Прошедшие с тех пор десять лет мало что изменили, с грустью думала Валери, проснувшись в номере отеля “Бангкок Палас”. Еще не рассвело. Она зажгла свет, посмотрела на себя в зеркало. Грудь оставалась упругой, она ничуть не изменилась с тех пор, как Валери исполнилось семнадцать. И ягодицы нисколечко не обвисли, не ожирели; слов нет, у нее было прекрасное тело. Между тем к завтраку она натянула на себя широкую толстовку и бесформенные бермуды. Выходя из комнаты, еще раз взглянула в зеркало: лицо как лицо, симпатичное, но и только; волосы, черные, прямые, небрежно спадали на плечи, глаза темно-карие, вряд ли что-то из этого дополняет ее достоинства. Она могла бы, вероятно, выглядеть эффектнее, если бы поиграла с макияжем, сменила прическу, посещала бы косметолога. Большинство женщин ее возраста уделяют своей внешности хотя бы несколько часов в неделю; ей же казалось, что сильно лучше она от этого не станет. В сущности, у нее просто отсутствовало желание обольщать.
Мы выехали из отеля в семь часов, движение на дорогах было уже плотным. Валери кивнула мне и села рядом, через проход. В автобусе никто не разговаривал. Серый мегалополис медленно пробуждался; между переполненными автобусами сновали мотороллеры, на них перемещались семьями: муж, жена, иногда ребенок у нее на руках. Легкий туман еще лежал на некоторых улочках у реки. Скоро солнце пробьется сквозь утренние облака и начнется жара. Когда миновали Нонтхабури, городская застройка стала редеть и мы увидели первые рисовые поля. У дороги, увязнув ногами в грязи, неподвижно стояли буйволы и провожали глазами автобус, точь-в-точь как наши коровы. В стане экологов заерзали: видно, не терпелось буйволов сфотографировать.

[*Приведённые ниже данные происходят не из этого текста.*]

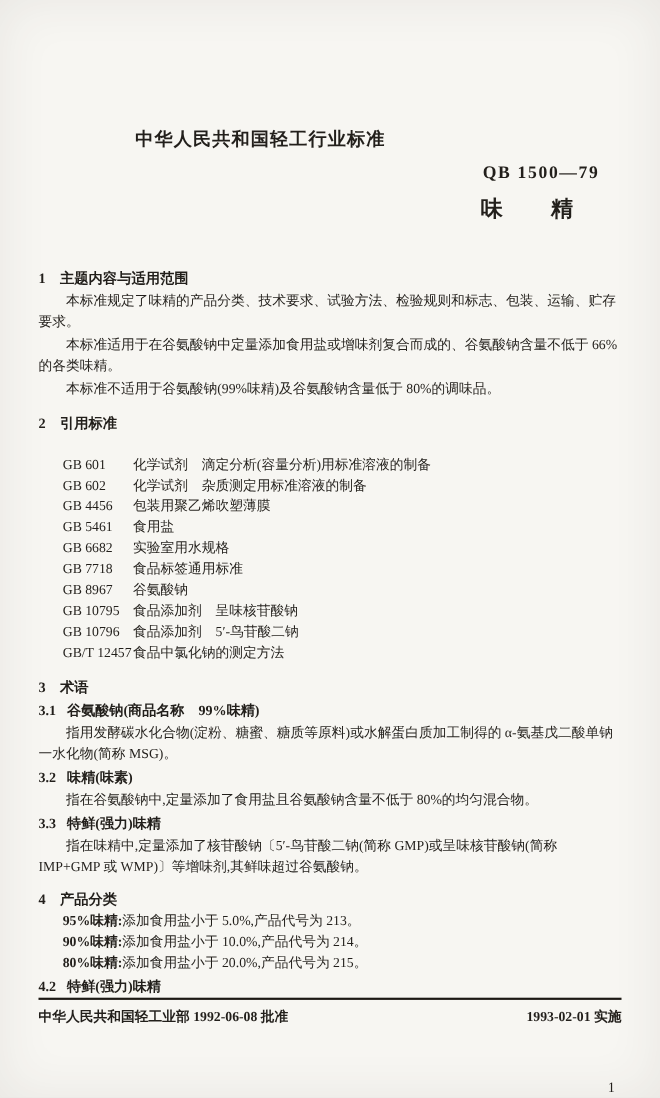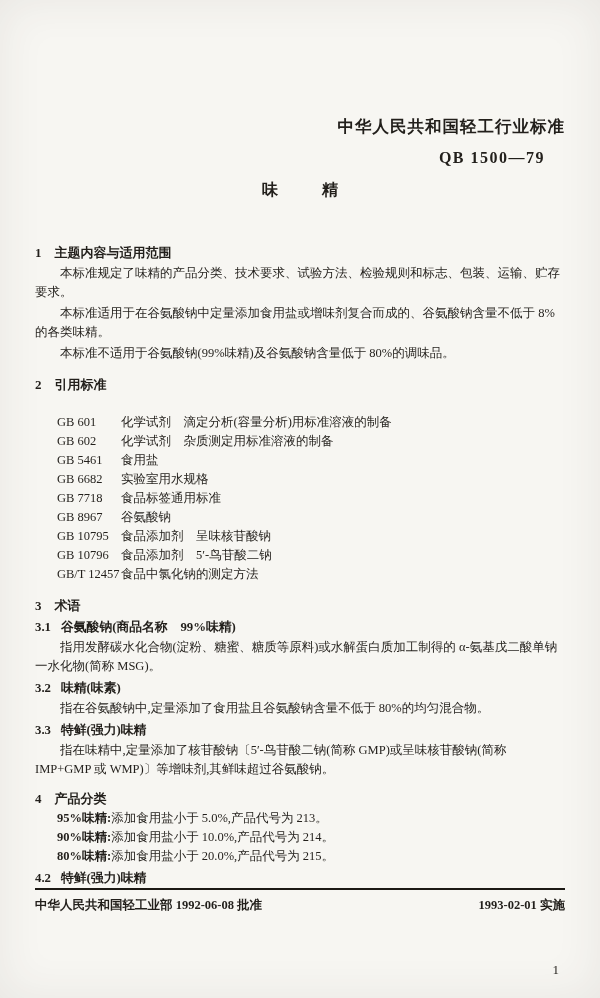--- a/index.html
+++ b/index.html
@@ -21,7 +21,7 @@
   }
   .org {
     font-size:16.5px; font-weight:bold; letter-spacing:1px;
-    margin-left:88px; line-height:21px;text-align:right;
+    margin-left:88px; line-height:21px;
   }
   .code {
     text-align:right; margin:10px 20px 0 0;

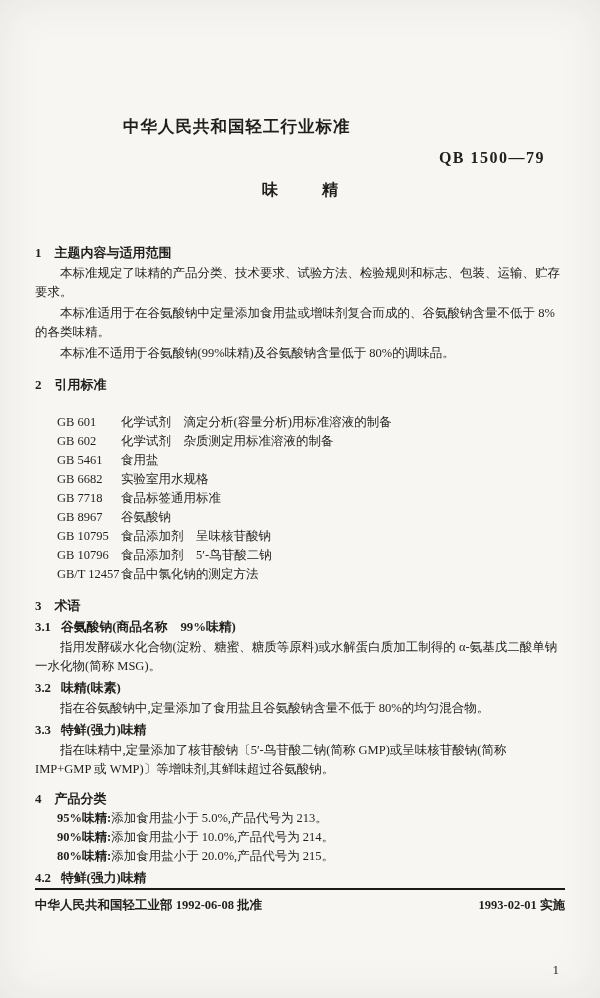--- a/index.html
+++ b/index.html
@@ -28,7 +28,7 @@
     font-size:16px; font-weight:bold; letter-spacing:1.5px; line-height:22px;
   }
   .title {
-    text-align:center; font-size:16px; font-weight:bold;
+    text-align:right; font-size:20px; font-weight:bold;
     letter-spacing:44px; padding-left:44px; margin-top:6px; line-height:30px;
   }
   .rule-thick { height:4px; background:#17140f; margin-top:24px; }

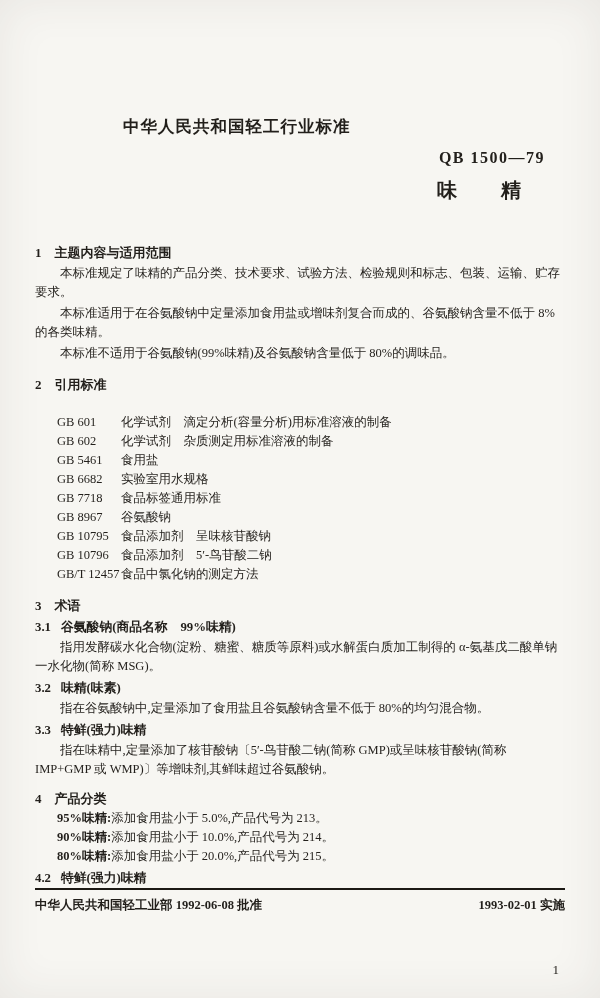--- a/index.html
+++ b/index.html
@@ -77,7 +77,7 @@
     <span class="sec-num">1</span><span>主题内容与适用范围</span>
   </div>
   <p class="para">本标准规定了味精的产品分类、技术要求、试验方法、检验规则和标志、包装、运输、贮存要求。</p>
-  <p class="para">本标准适用于在谷氨酸钠中定量添加食用盐或增味剂复合而成的、谷氨酸钠含量不低于 8%的各类味精。</p>
+  <p class="para">本标准适用于在谷氨酸钠中定量添加食用盐或增味剂复合而成的、谷氨酸钠含量不低于 66%的各类味精。</p>
   <p class="para">本标准不适用于谷氨酸钠(99%味精)及谷氨酸钠含量低于 80%的调味品。</p>
 
   <div class="sec-heading mt-s2">

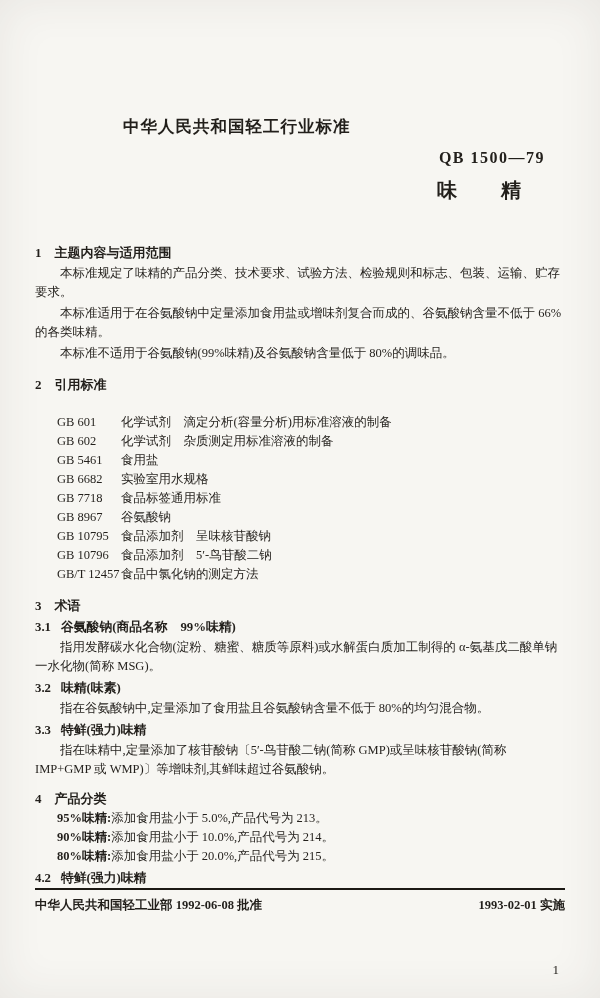--- a/index.html
+++ b/index.html
@@ -86,6 +86,7 @@
   <div class="ref-list">
     <div class="ref-row"><span class="ref-code">GB 601</span><span class="ref-desc">化学试剂　滴定分析(容量分析)用标准溶液的制备</span></div>
     <div class="ref-row"><span class="ref-code">GB 602</span><span class="ref-desc">化学试剂　杂质测定用标准溶液的制备</span></div>
+    <div class="ref-row"><span class="ref-code">GB 4456</span><span class="ref-desc">包装用聚乙烯吹塑薄膜</span></div>
     <div class="ref-row"><span class="ref-code">GB 5461</span><span class="ref-desc">食用盐</span></div>
     <div class="ref-row"><span class="ref-code">GB 6682</span><span class="ref-desc">实验室用水规格</span></div>
     <div class="ref-row"><span class="ref-code">GB 7718</span><span class="ref-desc">食品标签通用标准</span></div>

Первую остановку сделали в Канчанабури: описывая этот город, разные справочники, словно сговорившись, употребляют эпитеты “оживленный” и “веселый”. “Превосходная отправная точка для осмотра окружающей местности”, – пишет “Мишлен”; “хороший базовый лагерь”, – вторит ему “Рутар”. Далее наша программа предусматривала многокилометровую экскурсию на поезде по “дороге смерти”, петляющей вдоль реки Квай. Я никогда не мог толком разобраться, что все-таки произошло на реке Квай, а потому добросовестно слушал объяснения нашей гидши. По счастью, Рене сверял ее рассказ с текстом “Мишлена” и при надобности поправлял. В итоге получилось приблизительно следующее: вступив в войну в 1941 году, японцы решили построить железную дорогу, соединяющую Сингапур и Бирму, рассчитывая в дальнейшем вторгнуться в Индию. Дорога эта пролегала через Малайзию и Таиланд. Между прочим, что делали таиландцы во время Второй мировой войны? Да в общем ничего особенного! Соблюдали нейтралитет, целомудренно отвечала Сон. Точнее, как пояснил Рене, заключили военное соглашение с Японией, не объявляя, однако, войны союзникам. Мудро. Они и тут проявили свою хваленую изворотливость, позволившую им в течение последних двух с лишним веков существовать между двумя колониальными империями, французской и британской, не уступая ни одной из них и оставаясь единственной страной Юго-Восточной Азии, которая никогда не была колонией.
Короче, в 1942 году началось строительство; в долину реки Квай согнали шестьдесят тысяч военнопленных: англичан, австралийцев, новозеландцев и американцев, а сверх того “бесчисленное” множество каторжников-азиатов. В октябре 1943 года дорогу построили; при этом, не вынеся голода, скверного климата и природной жестокости японцев, погибли шестнадцать тысяч военнопленных. А вскоре авиация союзников разбомбила мост через реку Квай – основной элемент инфраструктуры; использовать железную дорогу стало невозможно. В общем, горы трупов, и все напрасно. С тех пор положение не изменилось: наладить нормальное железнодорожное сообщение между Сингапуром и Дели не удалось и по сей день.